### Exercise goal:
What are the lines, word for word, from the line with "[279,565,314,577] 1367 ->" up to and including the line with "[49,730,196,741] [67,762,660,777] //" in the records below? Omit the pictures.

(Stored dataset items)
= Beginning of Section =
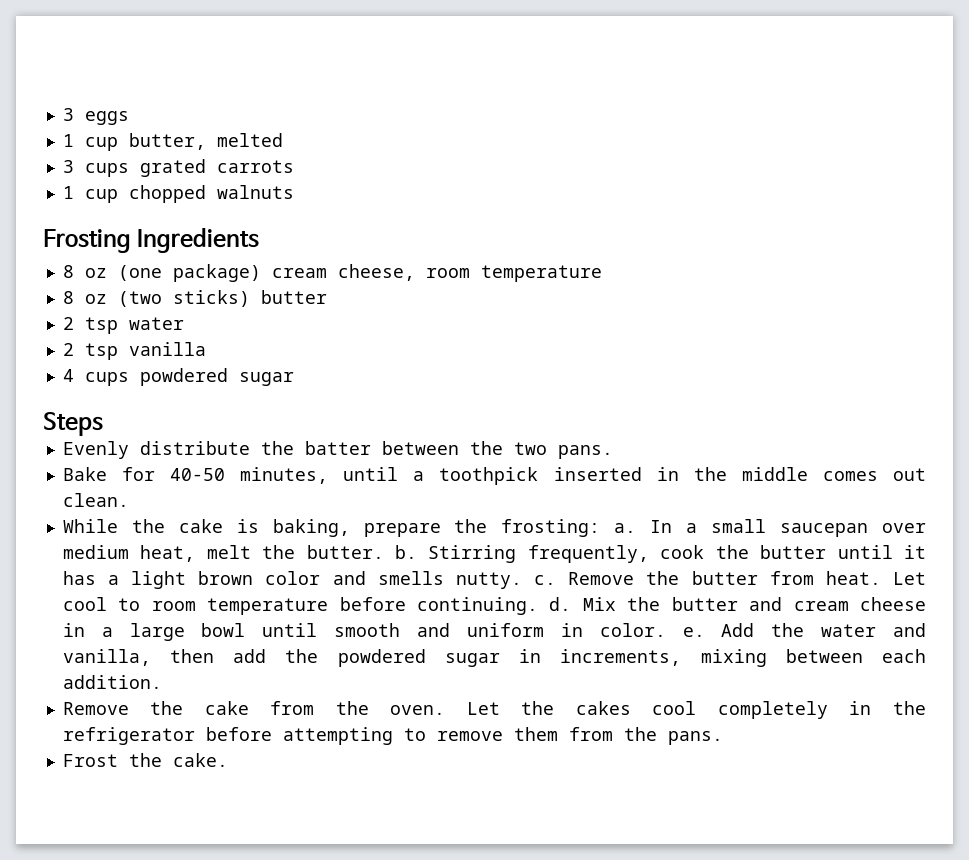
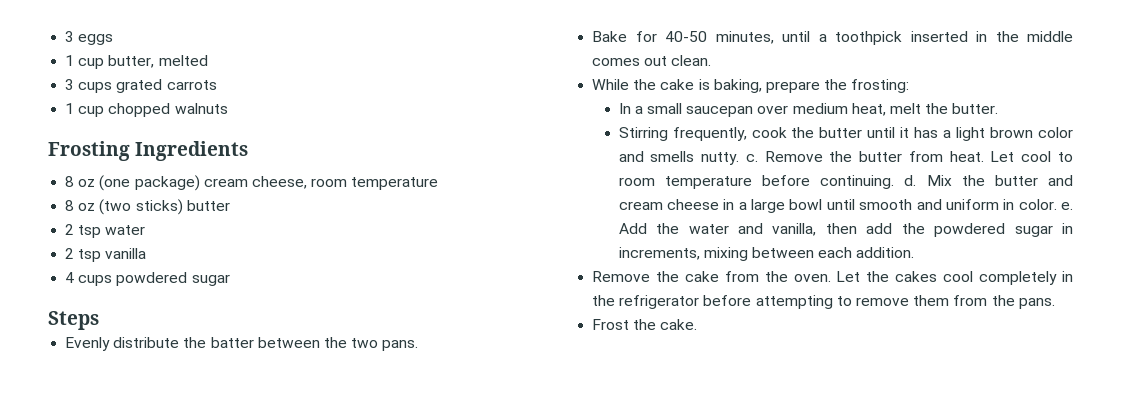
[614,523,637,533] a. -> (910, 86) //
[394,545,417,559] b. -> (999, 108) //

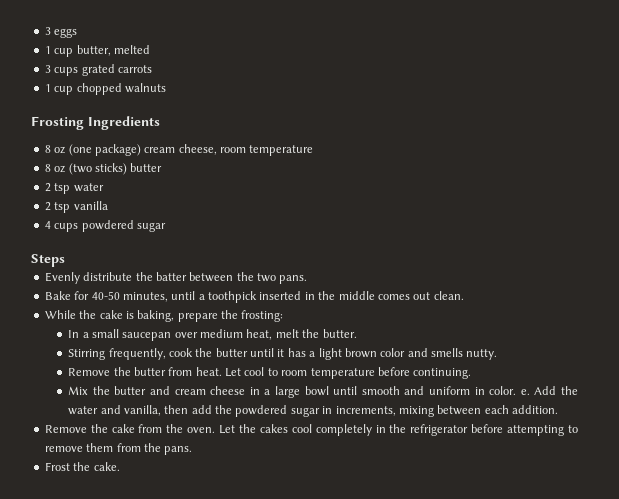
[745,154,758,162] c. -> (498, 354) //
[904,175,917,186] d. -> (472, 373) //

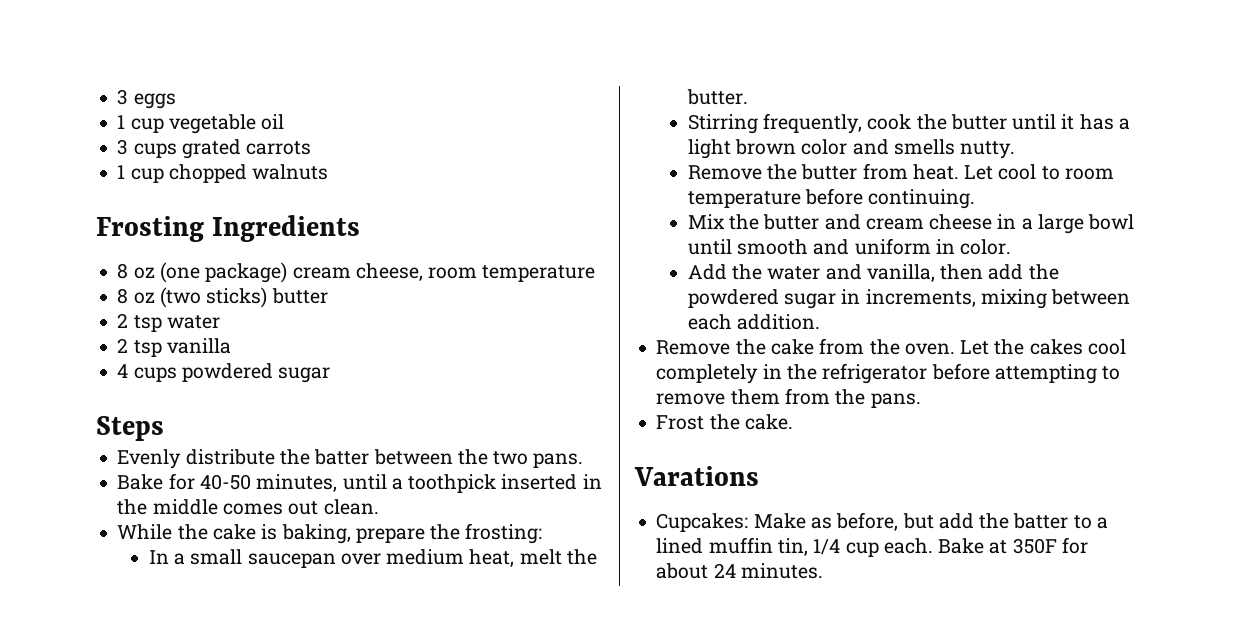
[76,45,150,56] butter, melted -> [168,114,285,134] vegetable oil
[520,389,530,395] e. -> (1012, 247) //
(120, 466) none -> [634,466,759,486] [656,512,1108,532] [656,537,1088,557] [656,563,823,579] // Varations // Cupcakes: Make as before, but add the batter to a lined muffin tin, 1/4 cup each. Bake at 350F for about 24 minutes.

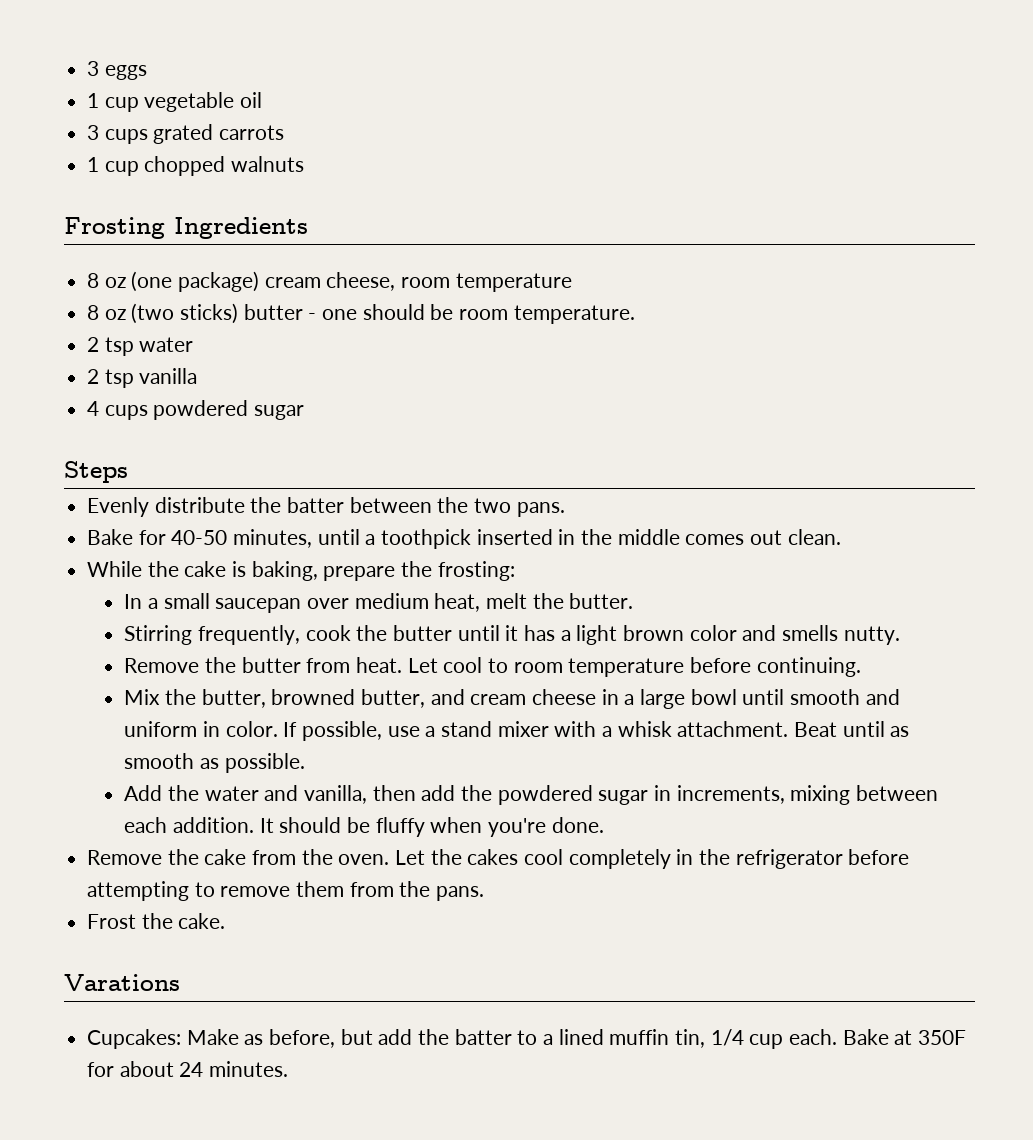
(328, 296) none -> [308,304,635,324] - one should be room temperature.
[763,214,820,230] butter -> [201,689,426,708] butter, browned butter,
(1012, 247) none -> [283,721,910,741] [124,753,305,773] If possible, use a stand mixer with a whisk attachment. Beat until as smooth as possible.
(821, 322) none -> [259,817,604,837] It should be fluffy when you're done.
= End of Section =
= Beginning of Section =
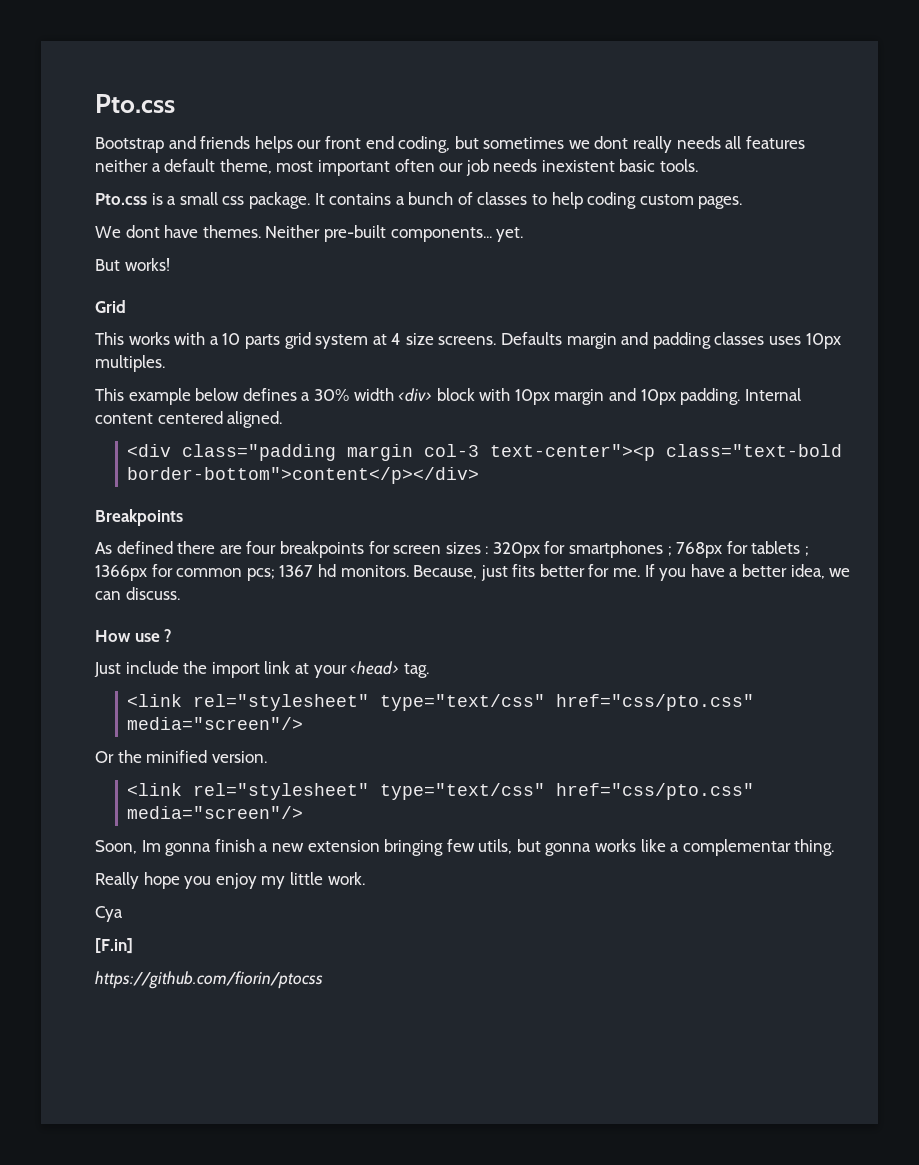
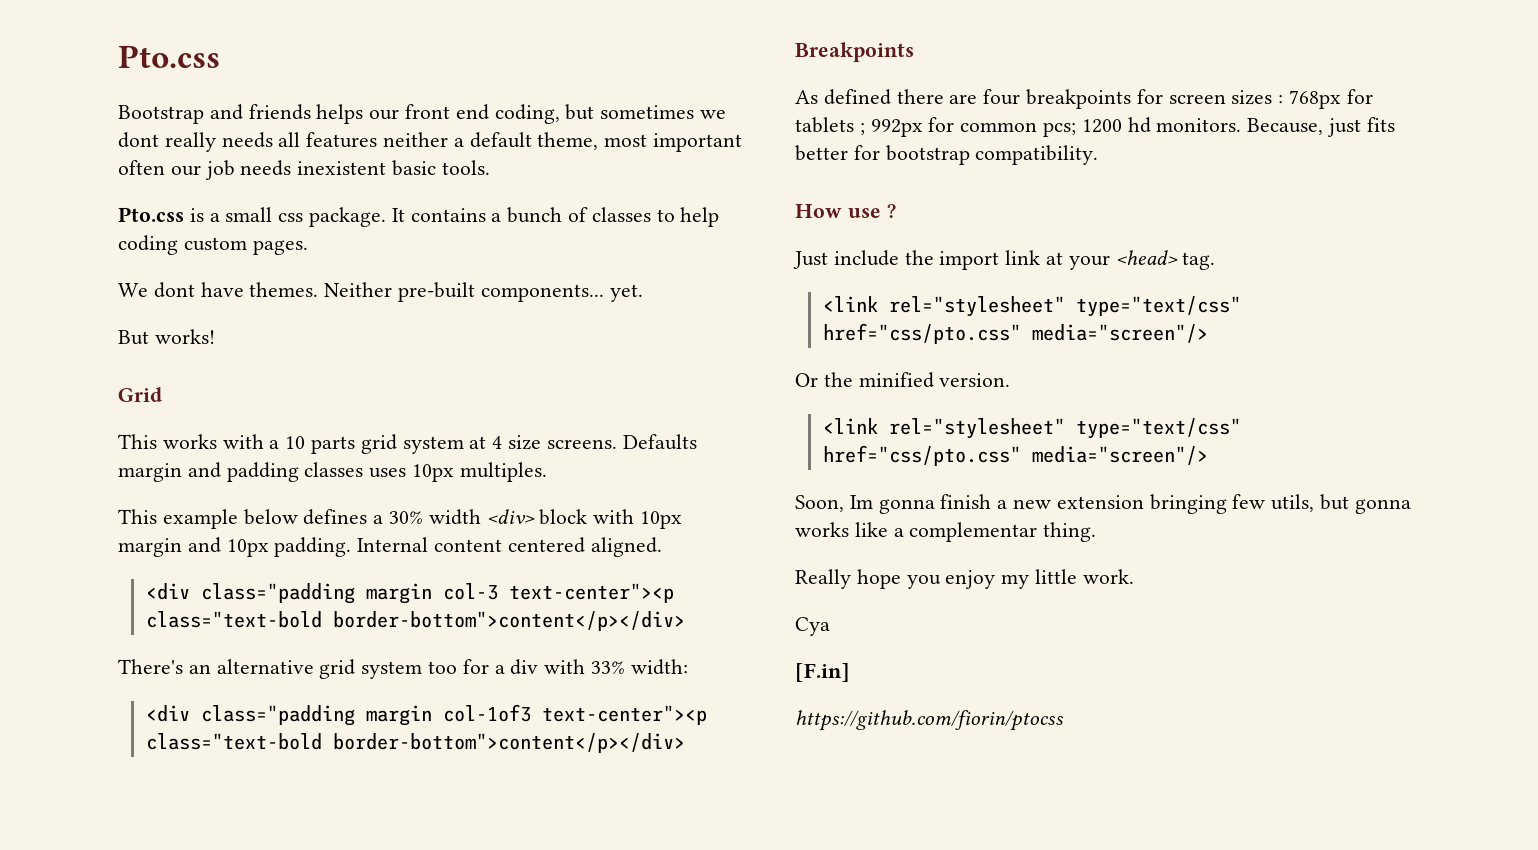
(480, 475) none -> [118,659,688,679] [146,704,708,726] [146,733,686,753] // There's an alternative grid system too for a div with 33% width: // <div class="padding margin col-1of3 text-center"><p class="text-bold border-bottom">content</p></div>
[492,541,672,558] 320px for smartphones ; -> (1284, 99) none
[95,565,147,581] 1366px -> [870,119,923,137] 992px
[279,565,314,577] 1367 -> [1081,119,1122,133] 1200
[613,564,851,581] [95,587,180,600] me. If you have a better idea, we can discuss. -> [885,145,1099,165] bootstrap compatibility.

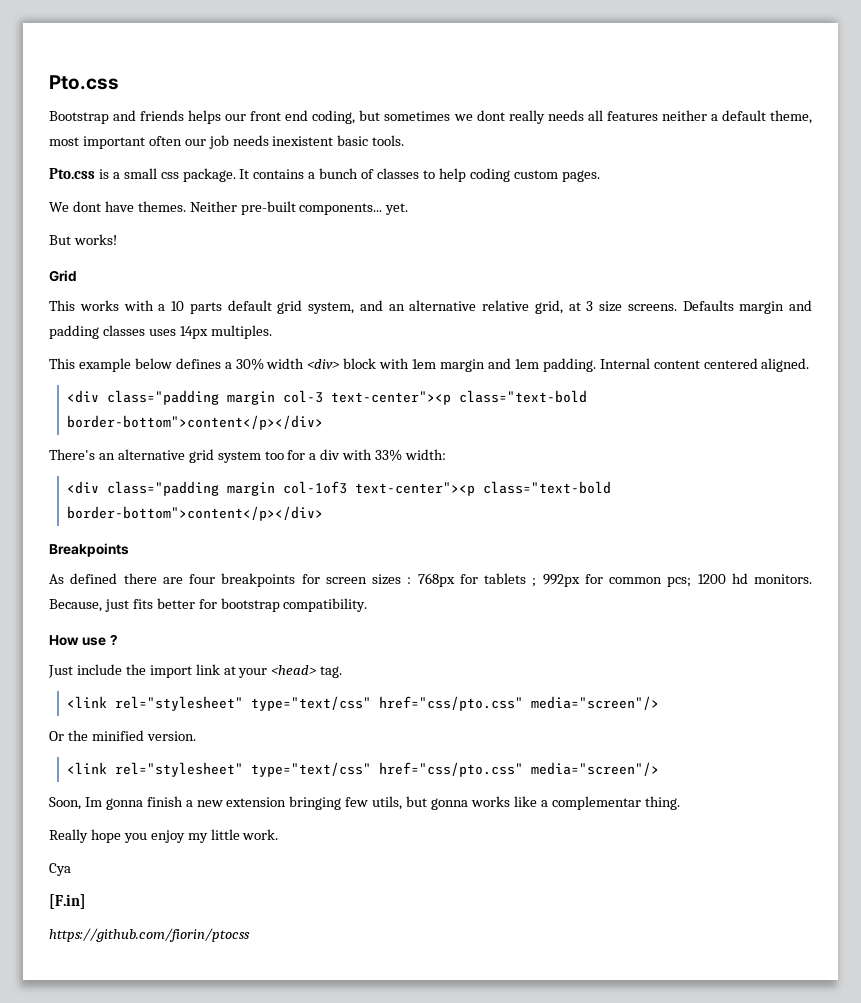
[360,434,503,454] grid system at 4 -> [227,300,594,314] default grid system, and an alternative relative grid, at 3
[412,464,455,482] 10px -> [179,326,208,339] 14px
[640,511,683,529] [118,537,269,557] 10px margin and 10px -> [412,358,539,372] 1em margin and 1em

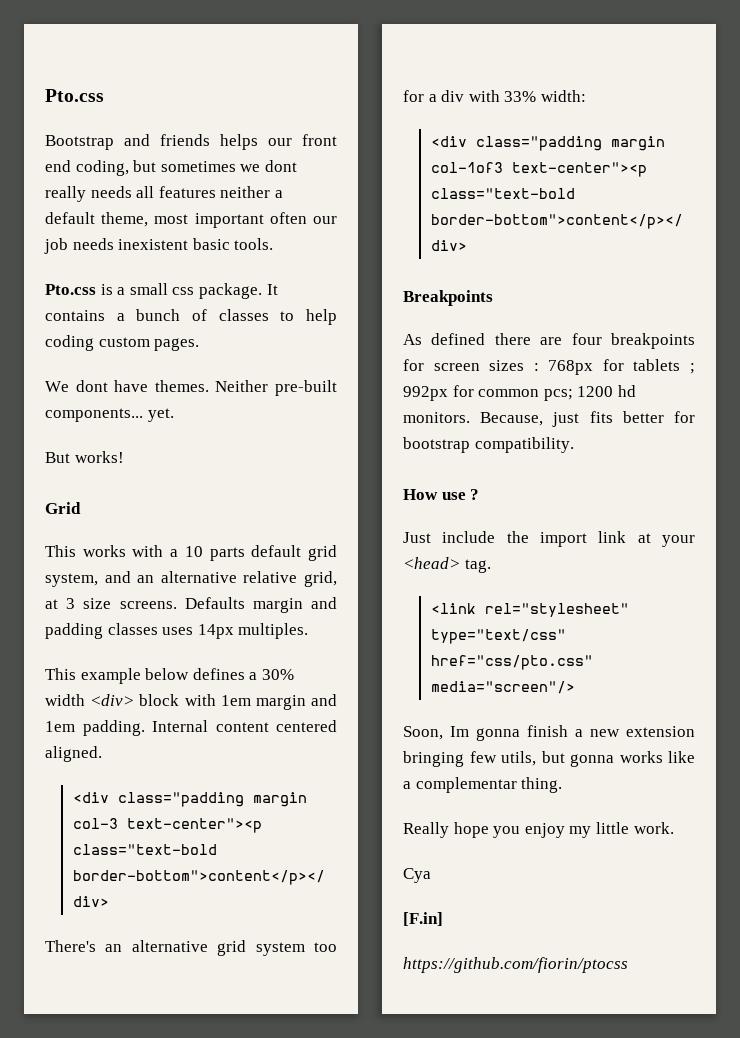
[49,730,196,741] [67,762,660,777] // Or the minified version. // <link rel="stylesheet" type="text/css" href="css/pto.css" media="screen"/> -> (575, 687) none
= End of Section =
### Solution below:
[279,565,314,577] 1367 -> [1081,119,1122,133] 1200
[613,564,851,581] [95,587,180,600] me. If you have a better idea, we can discuss. -> [885,145,1099,165] bootstrap compatibility.

[360,434,503,454] grid system at 4 -> [227,300,594,314] default grid system, and an alternative relative grid, at 3
[412,464,455,482] 10px -> [179,326,208,339] 14px
[640,511,683,529] [118,537,269,557] 10px margin and 10px -> [412,358,539,372] 1em margin and 1em

[49,730,196,741] [67,762,660,777] // Or the minified version. // <link rel="stylesheet" type="text/css" href="css/pto.css" media="screen"/> -> (575, 687) none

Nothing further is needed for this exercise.